WHAT TO WORK ON » In this exercise, every entry is to be transcribed exactly as written.

Version difference data:

┌──

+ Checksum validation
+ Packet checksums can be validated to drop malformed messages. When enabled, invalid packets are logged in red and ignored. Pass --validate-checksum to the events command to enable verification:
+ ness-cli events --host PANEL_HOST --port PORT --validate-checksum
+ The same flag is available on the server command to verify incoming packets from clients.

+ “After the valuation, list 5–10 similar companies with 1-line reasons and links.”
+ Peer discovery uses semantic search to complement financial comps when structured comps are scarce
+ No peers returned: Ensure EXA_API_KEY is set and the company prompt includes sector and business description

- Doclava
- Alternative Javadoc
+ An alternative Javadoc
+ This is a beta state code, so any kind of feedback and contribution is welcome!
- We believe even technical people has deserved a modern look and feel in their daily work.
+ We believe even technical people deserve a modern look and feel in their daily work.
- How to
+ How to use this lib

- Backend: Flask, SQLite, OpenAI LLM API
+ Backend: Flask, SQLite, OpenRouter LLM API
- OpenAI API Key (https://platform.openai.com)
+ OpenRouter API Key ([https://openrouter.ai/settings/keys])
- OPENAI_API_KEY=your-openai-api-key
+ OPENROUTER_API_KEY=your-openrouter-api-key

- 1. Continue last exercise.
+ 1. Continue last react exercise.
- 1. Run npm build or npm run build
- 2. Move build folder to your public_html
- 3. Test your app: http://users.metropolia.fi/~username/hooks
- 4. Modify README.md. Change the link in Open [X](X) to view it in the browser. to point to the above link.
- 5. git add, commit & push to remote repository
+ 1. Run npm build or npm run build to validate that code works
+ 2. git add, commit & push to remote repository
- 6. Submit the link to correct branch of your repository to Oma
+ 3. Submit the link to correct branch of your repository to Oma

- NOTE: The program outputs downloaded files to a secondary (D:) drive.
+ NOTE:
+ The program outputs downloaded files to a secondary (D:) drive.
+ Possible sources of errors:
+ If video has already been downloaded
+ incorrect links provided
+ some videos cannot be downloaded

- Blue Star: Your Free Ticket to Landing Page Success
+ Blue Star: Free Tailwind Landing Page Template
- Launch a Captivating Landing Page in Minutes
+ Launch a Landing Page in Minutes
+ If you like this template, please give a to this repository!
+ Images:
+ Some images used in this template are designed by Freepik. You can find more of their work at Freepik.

└──

REPLY TO THE TASK »
+ Checksum validation
+ Packet checksums can be validated to drop malformed messages. When enabled, invalid packets are logged in red and ignored. Pass --validate-checksum to the events command to enable verification:
+ ness-cli events --host PANEL_HOST --port PORT --validate-checksum
+ The same flag is available on the server command to verify incoming packets from clients.

+ “After the valuation, list 5–10 similar companies with 1-line reasons and links.”
+ Peer discovery uses semantic search to complement financial comps when structured comps are scarce
+ No peers returned: Ensure EXA_API_KEY is set and the company prompt includes sector and business description

- Doclava
- Alternative Javadoc
+ An alternative Javadoc
+ This is a beta state code, so any kind of feedback and contribution is welcome!
- We believe even technical people has deserved a modern look and feel in their daily work.
+ We believe even technical people deserve a modern look and feel in their daily work.
- How to
+ How to use this lib

- Backend: Flask, SQLite, OpenAI LLM API
+ Backend: Flask, SQLite, OpenRouter LLM API
- OpenAI API Key (https://platform.openai.com)
+ OpenRouter API Key ([https://openrouter.ai/settings/keys])
- OPENAI_API_KEY=your-openai-api-key
+ OPENROUTER_API_KEY=your-openrouter-api-key

- 1. Continue last exercise.
+ 1. Continue last react exercise.
- 1. Run npm build or npm run build
- 2. Move build folder to your public_html
- 3. Test your app: http://users.metropolia.fi/~username/hooks
- 4. Modify README.md. Change the link in Open [X](X) to view it in the browser. to point to the above link.
- 5. git add, commit & push to remote repository
+ 1. Run npm build or npm run build to validate that code works
+ 2. git add, commit & push to remote repository
- 6. Submit the link to correct branch of your repository to Oma
+ 3. Submit the link to correct branch of your repository to Oma

- NOTE: The program outputs downloaded files to a secondary (D:) drive.
+ NOTE:
+ The program outputs downloaded files to a secondary (D:) drive.
+ Possible sources of errors:
+ If video has already been downloaded
+ incorrect links provided
+ some videos cannot be downloaded

- Blue Star: Your Free Ticket to Landing Page Success
+ Blue Star: Free Tailwind Landing Page Template
- Launch a Captivating Landing Page in Minutes
+ Launch a Landing Page in Minutes
+ If you like this template, please give a to this repository!
+ Images:
+ Some images used in this template are designed by Freepik. You can find more of their work at Freepik.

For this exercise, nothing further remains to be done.